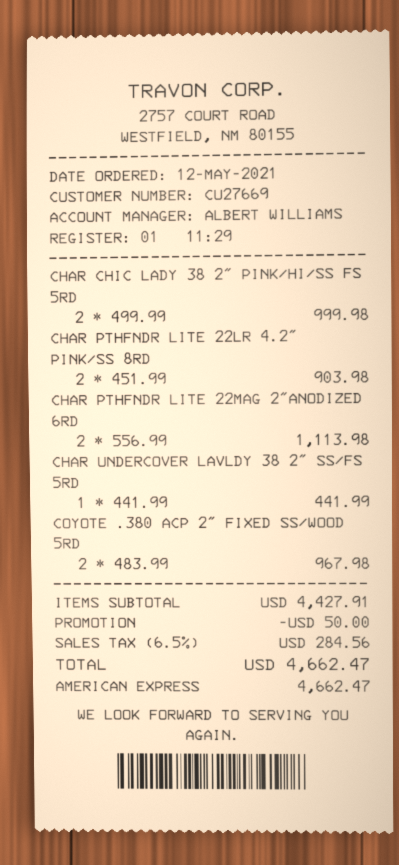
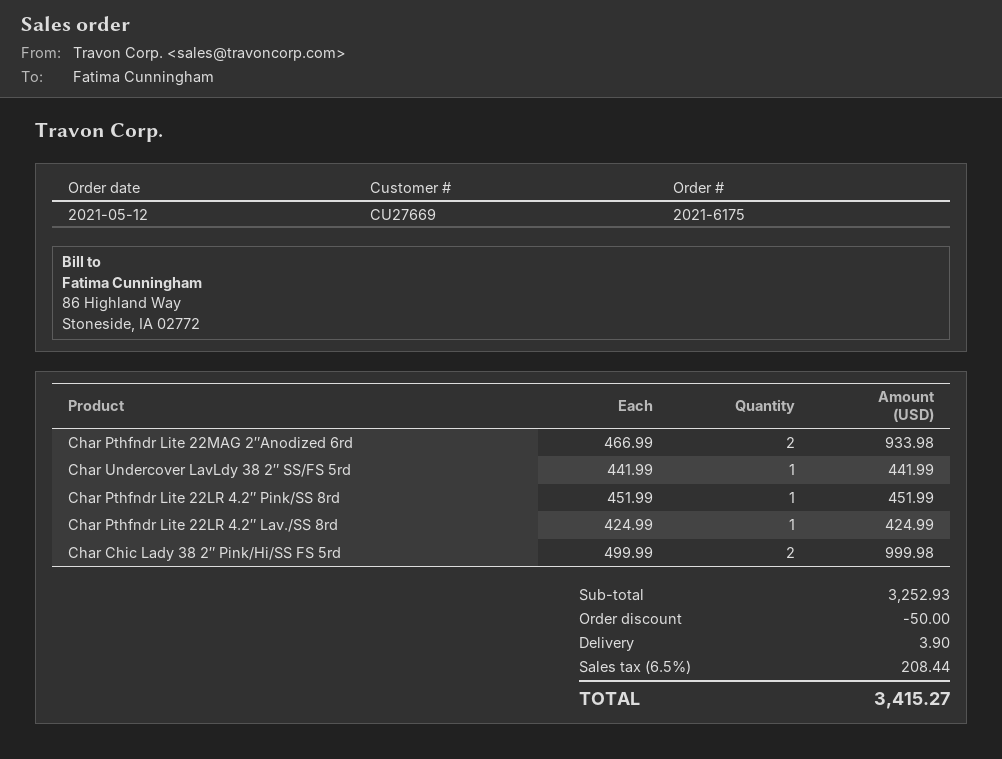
CHAR PTHFNDR LITE 22LR 4.2″ PINK/SS 8RD: 2 x 451.99 = 903.98 -> 1 x 451.99 = 451.99
CHAR PTHFNDR LITE 22MAG 2″ANODIZED 6RD: 2 x 556.99 = 1113.98 -> 2 x 466.99 = 933.98
COYOTE .380 ACP 2″ FIXED SS/WOOD 5RD: 2 x 483.99 = 967.98 -> none
Char Pthfndr Lite 22LR 4.2″ Lav./SS 8rd: none -> 1 x 424.99 = 424.99
subtotal: 4427.91 -> 3252.93
shipping: none -> 3.90
tax: 6.5% = 284.56 -> 6.5% = 208.44
total: 4662.47 -> 3415.27

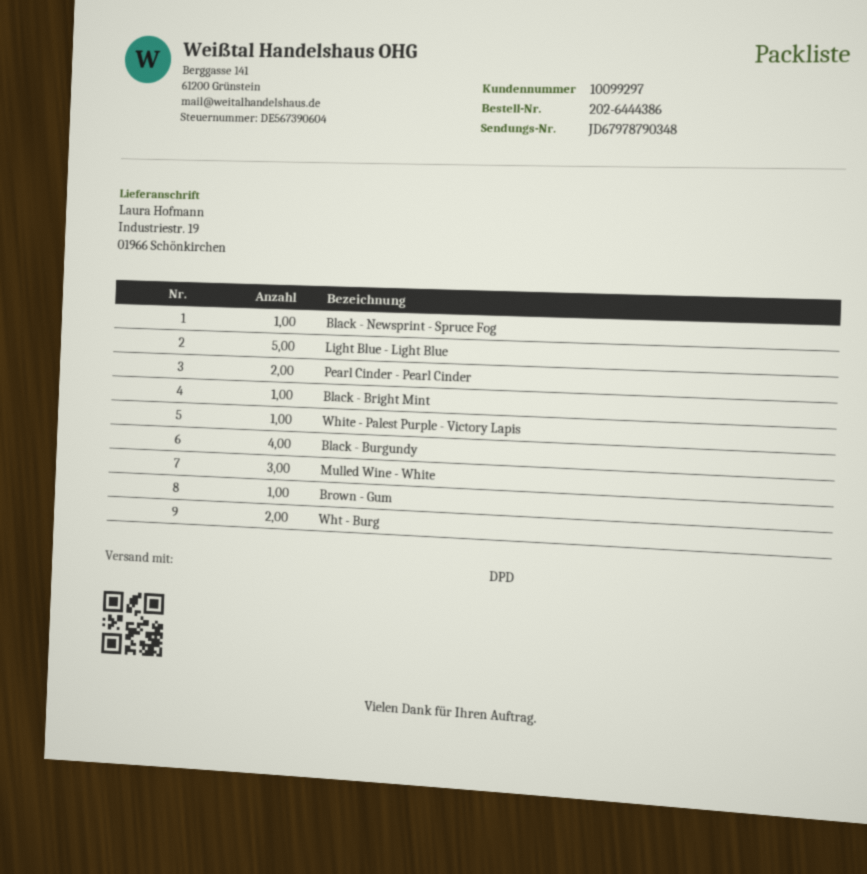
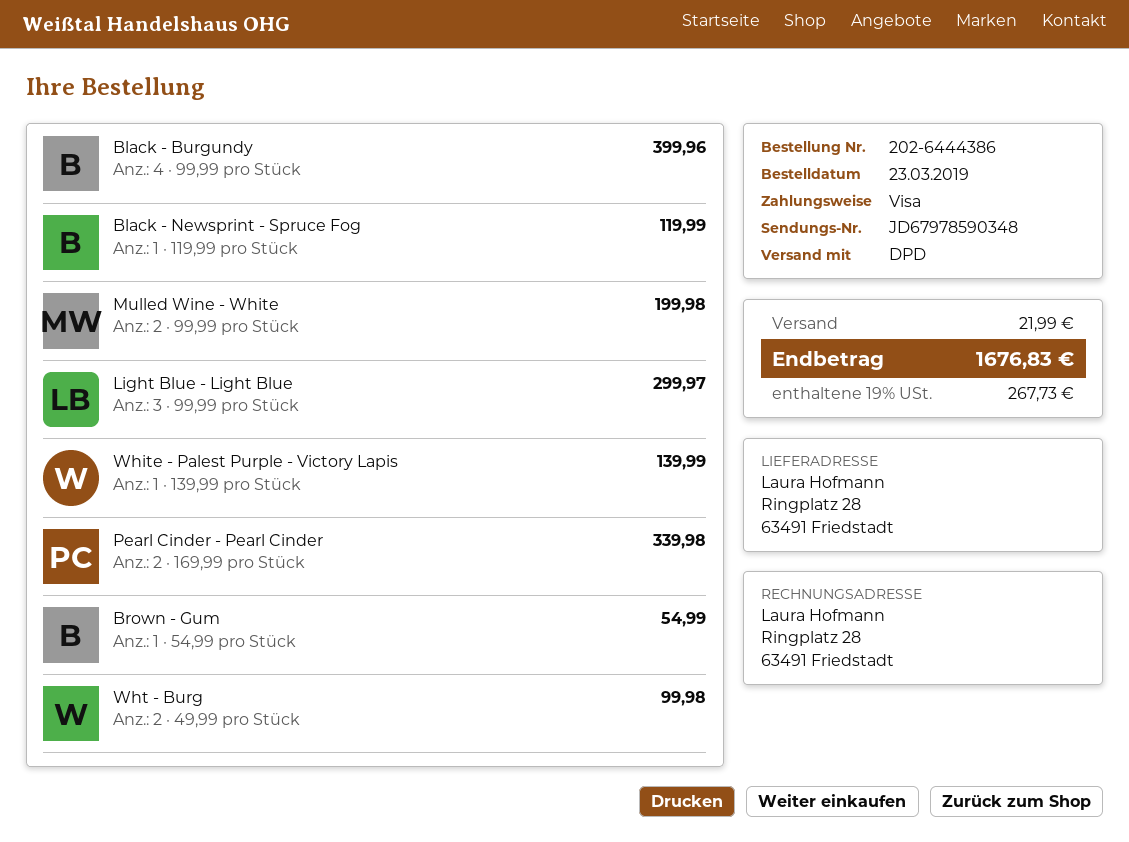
tracking number: JD67978790348 -> JD67978590348
ship to: Industriestr. 19, 01966 Schönkirchen -> Ringplatz 28, 63491 Friedstadt
Light Blue - Light Blue: 5 -> 3
Black - Bright Mint: 1 -> none
Mulled Wine - White: 3 -> 2

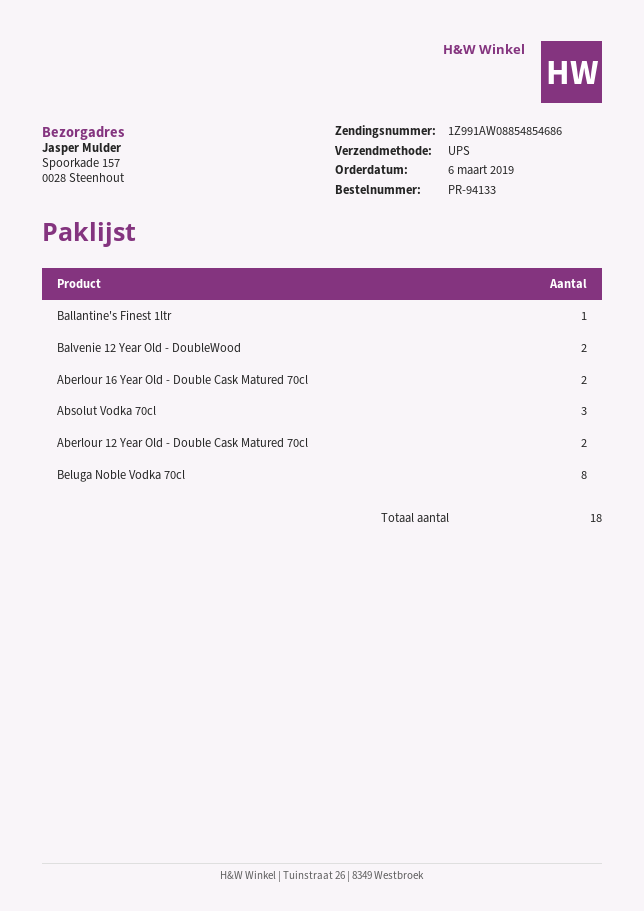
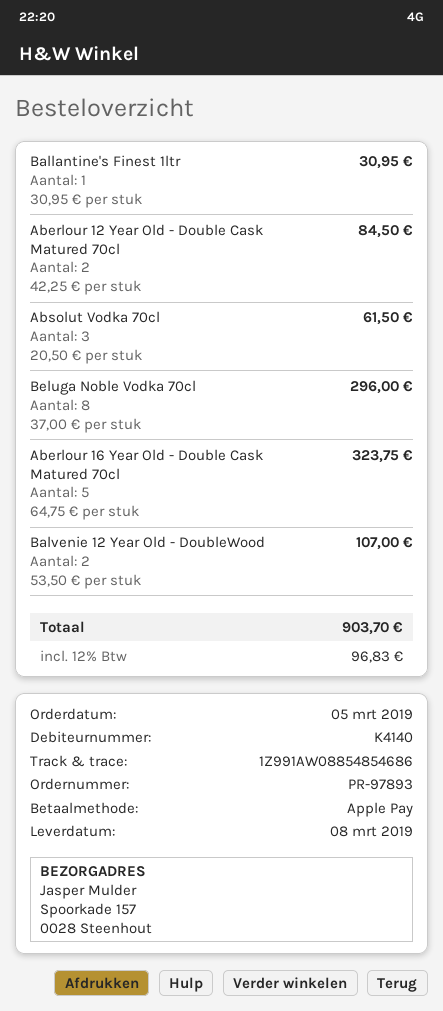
order number: PR-94133 -> PR-97893
order date: 2019-03-06 -> 2019-03-05
Aberlour 16 Year Old - Double Cask Matured 70cl: 2 -> 5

Problem details: Pull together all lines from the data that mention the word "number".

Result:
tracking number: JD67978790348 -> JD67978590348
order number: PR-94133 -> PR-97893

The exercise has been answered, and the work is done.